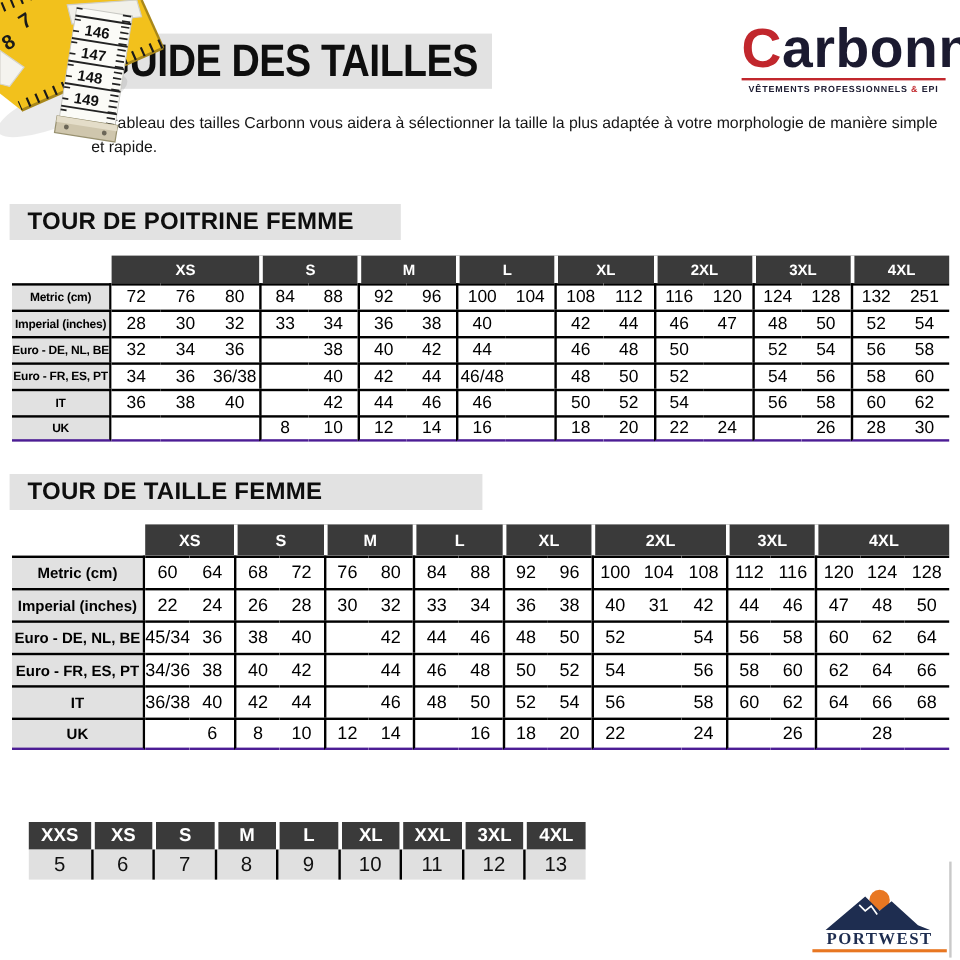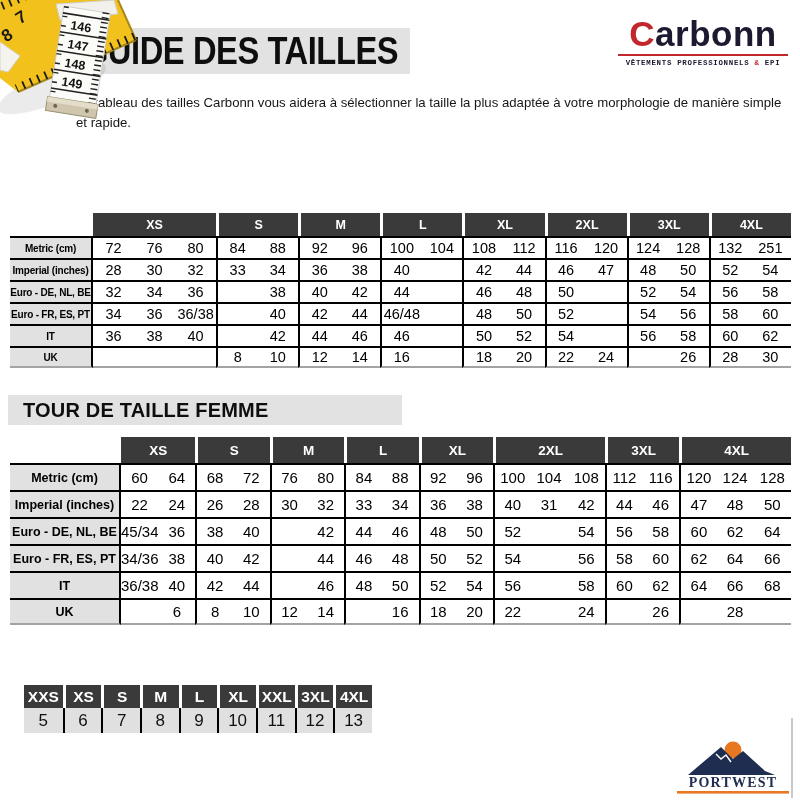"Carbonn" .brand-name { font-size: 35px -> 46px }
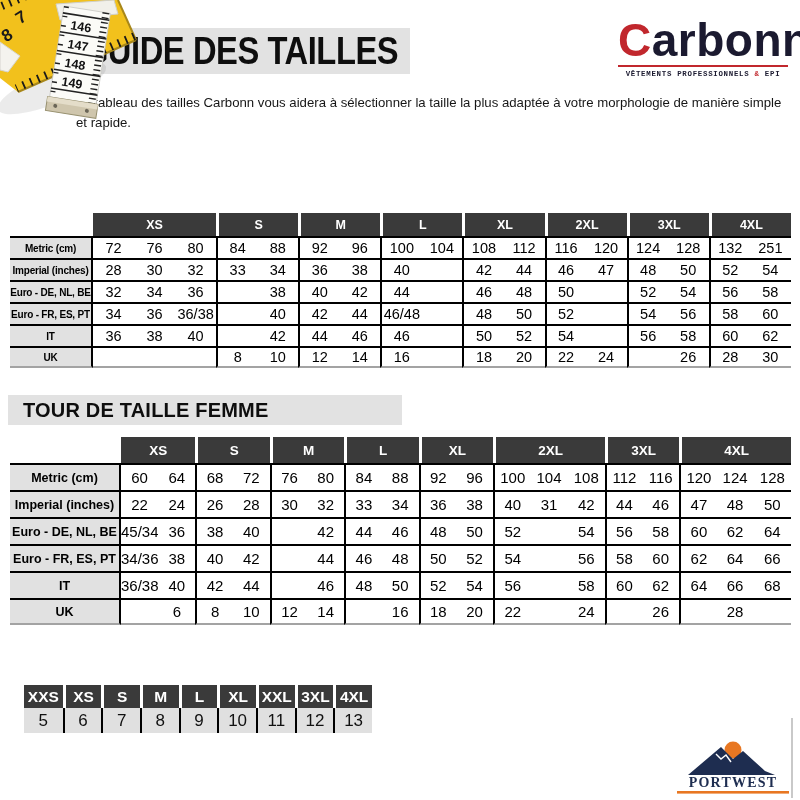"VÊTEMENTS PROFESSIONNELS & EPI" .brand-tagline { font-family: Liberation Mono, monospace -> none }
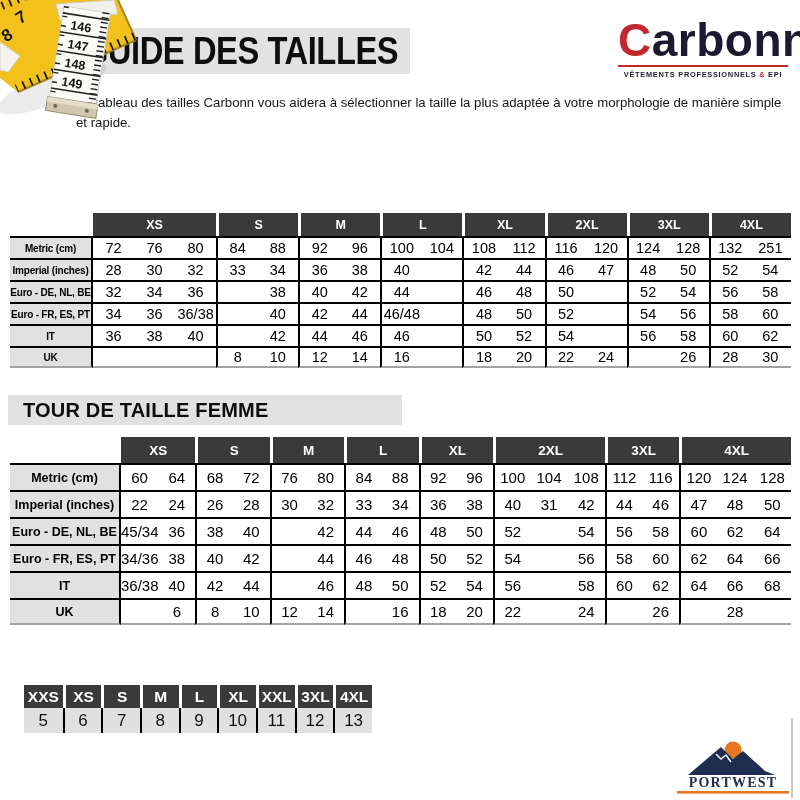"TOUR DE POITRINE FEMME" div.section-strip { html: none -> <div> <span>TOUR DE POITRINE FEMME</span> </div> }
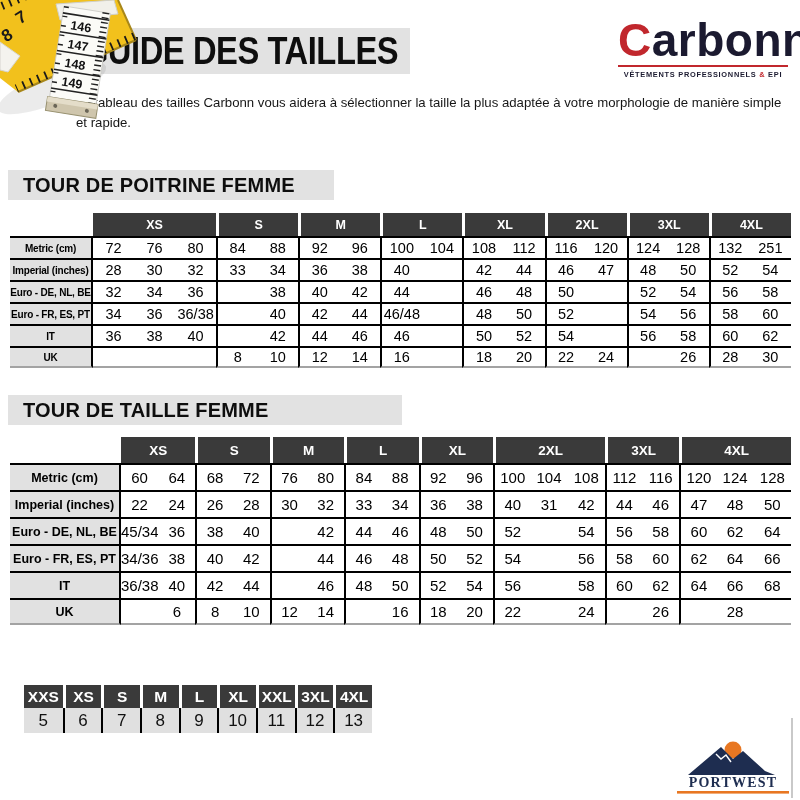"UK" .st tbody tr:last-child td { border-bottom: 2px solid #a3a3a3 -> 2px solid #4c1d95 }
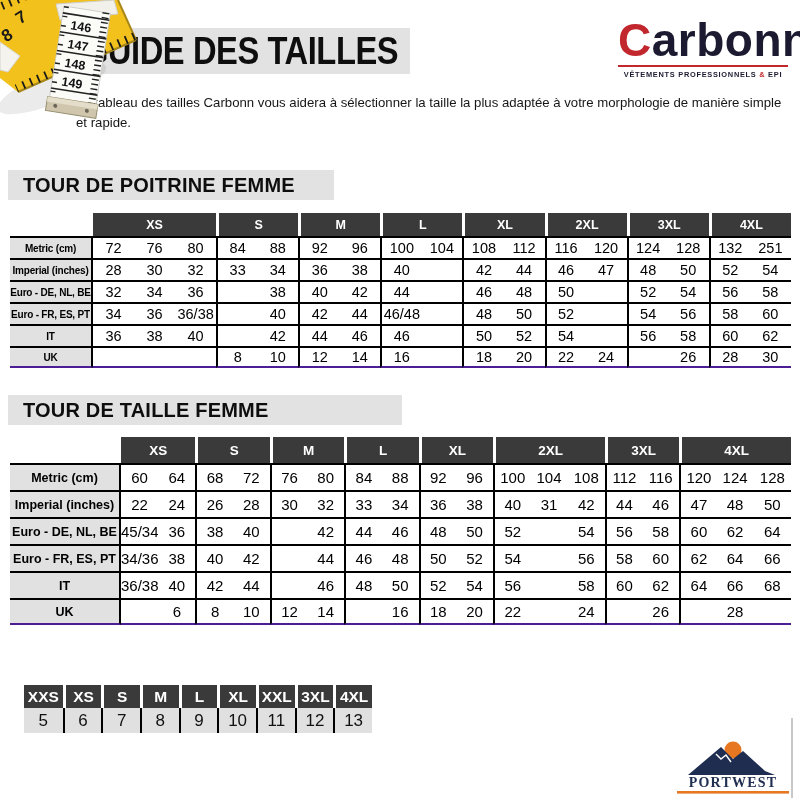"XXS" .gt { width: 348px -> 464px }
* * *
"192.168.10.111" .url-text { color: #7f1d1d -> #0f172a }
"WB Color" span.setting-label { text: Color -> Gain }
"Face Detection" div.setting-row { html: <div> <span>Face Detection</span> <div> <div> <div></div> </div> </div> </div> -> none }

§ Assignment: In the data above, retype exactly and only the lines between the one holding "color: #7f1d1d ->" and the one holding "html: <div> <span>Face", inclusive.

§ Final answer:
"192.168.10.111" .url-text { color: #7f1d1d -> #0f172a }
"WB Color" span.setting-label { text: Color -> Gain }
"Face Detection" div.setting-row { html: <div> <span>Face Detection</span> <div> <div> <div></div> </div> </div> </div> -> none }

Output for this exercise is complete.